Data records
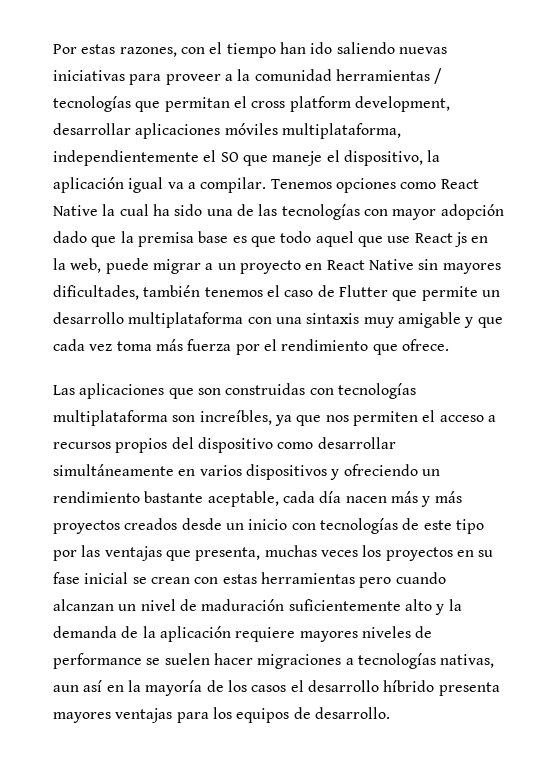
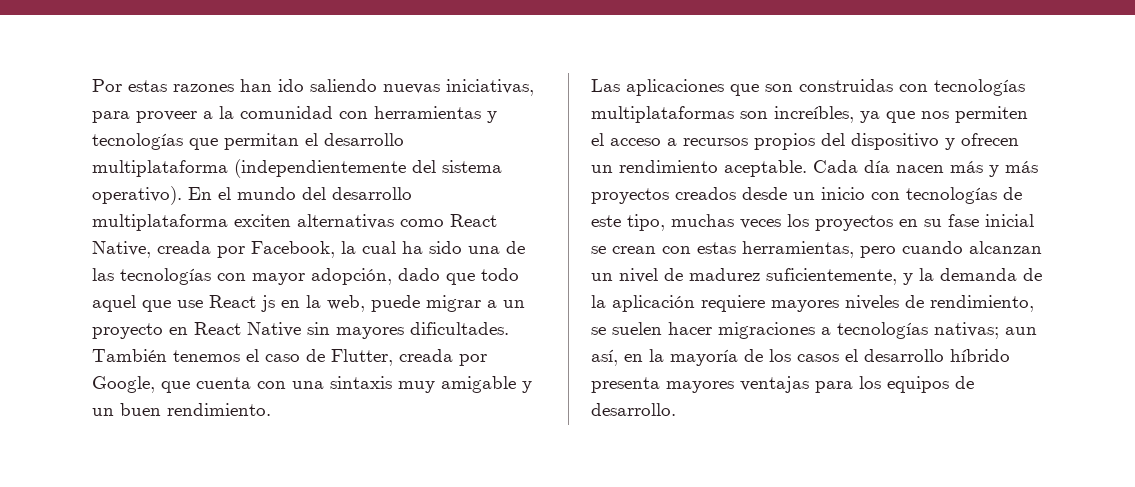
[119,42,276,58] razones, con el tiempo -> [173,84,234,92] razones
[53,70,125,81] iniciativas -> [446,79,534,96] iniciativas,
[335,68,443,84] herramientas / -> [339,106,497,123] con herramientas y
[251,96,450,112] [53,123,401,139] [53,150,441,166] [53,177,479,193] [53,205,98,216] cross platform development, desarrollar aplicaciones móviles multiplataforma, independientemente el SO que maneje el dispositivo, la aplicación igual va a compilar. Tenemos opciones como React Native -> [324,133,404,146] [92,159,502,178] [92,186,412,205] [92,214,497,231] [92,241,335,258] desarrollo multiplataforma (independientemente del sistema operativo). En el mundo del desarrollo multiplataforma exciten alternativas como React Native, creada por Facebook,
[440,204,504,220] adopción -> [311,268,392,285] adopción,
[120,231,276,247] la premisa base es que -> (475, 279) none
[53,285,201,300] dificultades, también -> [410,322,509,335] [92,349,167,362] dificultades. También
[338,285,500,301] [53,312,244,328] Flutter que permite un desarrollo multiplataforma -> [331,349,487,366] [92,376,251,393] Flutter, creada por Google, que cuenta
[477,317,503,328] [53,339,449,355] que cada vez toma más fuerza por el rendimiento que ofrece. -> [92,403,271,416] un buen rendimiento.
[53,410,168,426] multiplataforma -> [591,106,734,123] multiplataformas
[277,437,396,449] [53,464,440,480] [53,491,315,507] como desarrollar simultáneamente en varios dispositivos y ofreciendo un rendimiento bastante aceptable, cada -> [945,133,1019,150] [591,160,858,177] y ofrecen un rendimiento aceptable. Cada
[455,519,484,534] [53,545,261,561] tipo por las ventajas que presenta, -> [627,214,665,231] tipo,
[260,572,355,584] herramientas -> [742,241,854,258] herramientas,
[201,599,432,611] maduración suficientemente alto -> [689,268,897,285] madurez suficientemente,
[53,653,142,669] performance -> [930,295,1034,312] rendimiento,
[440,654,495,668] [53,680,103,692] nativas, aun así -> [934,322,1037,339] [591,349,618,366] nativas; aun así,

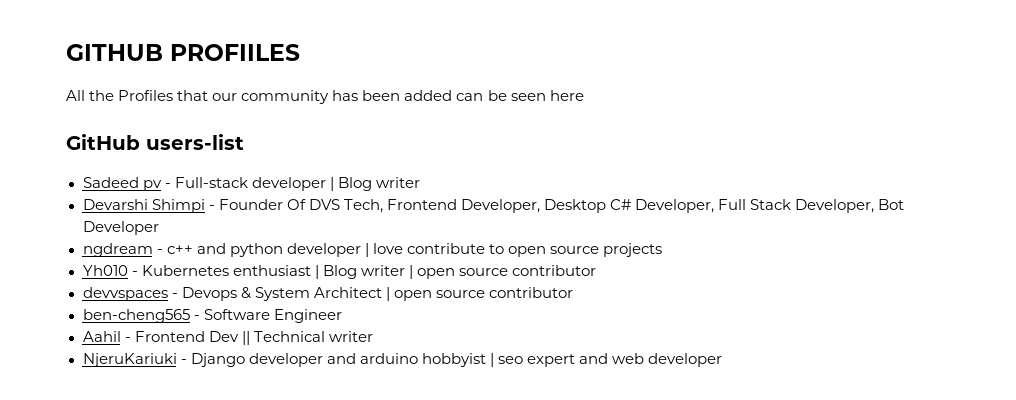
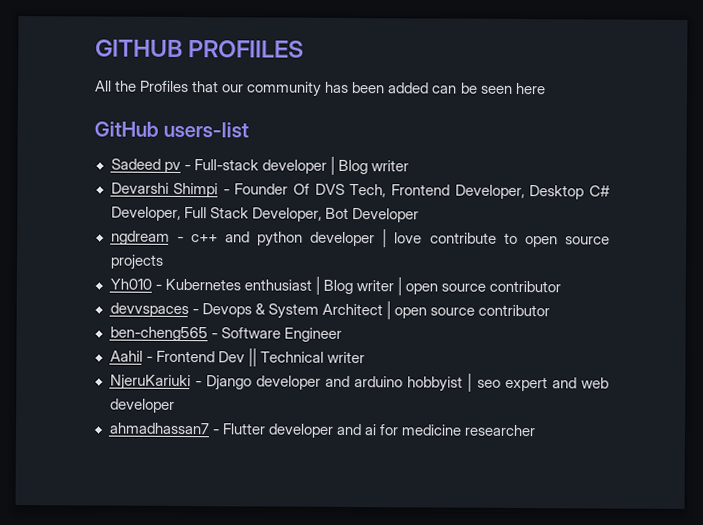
(723, 360) none -> [108,422,536,438] // ahmadhassan7 - Flutter developer and ai for medicine researcher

> **Activity**
The answer must be an exact copy of every record above, minus the pictures.

> **Exercise solution**
[119,42,276,58] razones, con el tiempo -> [173,84,234,92] razones
[53,70,125,81] iniciativas -> [446,79,534,96] iniciativas,
[335,68,443,84] herramientas / -> [339,106,497,123] con herramientas y
[251,96,450,112] [53,123,401,139] [53,150,441,166] [53,177,479,193] [53,205,98,216] cross platform development, desarrollar aplicaciones móviles multiplataforma, independientemente el SO que maneje el dispositivo, la aplicación igual va a compilar. Tenemos opciones como React Native -> [324,133,404,146] [92,159,502,178] [92,186,412,205] [92,214,497,231] [92,241,335,258] desarrollo multiplataforma (independientemente del sistema operativo). En el mundo del desarrollo multiplataforma exciten alternativas como React Native, creada por Facebook,
[440,204,504,220] adopción -> [311,268,392,285] adopción,
[120,231,276,247] la premisa base es que -> (475, 279) none
[53,285,201,300] dificultades, también -> [410,322,509,335] [92,349,167,362] dificultades. También
[338,285,500,301] [53,312,244,328] Flutter que permite un desarrollo multiplataforma -> [331,349,487,366] [92,376,251,393] Flutter, creada por Google, que cuenta
[477,317,503,328] [53,339,449,355] que cada vez toma más fuerza por el rendimiento que ofrece. -> [92,403,271,416] un buen rendimiento.
[53,410,168,426] multiplataforma -> [591,106,734,123] multiplataformas
[277,437,396,449] [53,464,440,480] [53,491,315,507] como desarrollar simultáneamente en varios dispositivos y ofreciendo un rendimiento bastante aceptable, cada -> [945,133,1019,150] [591,160,858,177] y ofrecen un rendimiento aceptable. Cada
[455,519,484,534] [53,545,261,561] tipo por las ventajas que presenta, -> [627,214,665,231] tipo,
[260,572,355,584] herramientas -> [742,241,854,258] herramientas,
[201,599,432,611] maduración suficientemente alto -> [689,268,897,285] madurez suficientemente,
[53,653,142,669] performance -> [930,295,1034,312] rendimiento,
[440,654,495,668] [53,680,103,692] nativas, aun así -> [934,322,1037,339] [591,349,618,366] nativas; aun así,

(723, 360) none -> [108,422,536,438] // ahmadhassan7 - Flutter developer and ai for medicine researcher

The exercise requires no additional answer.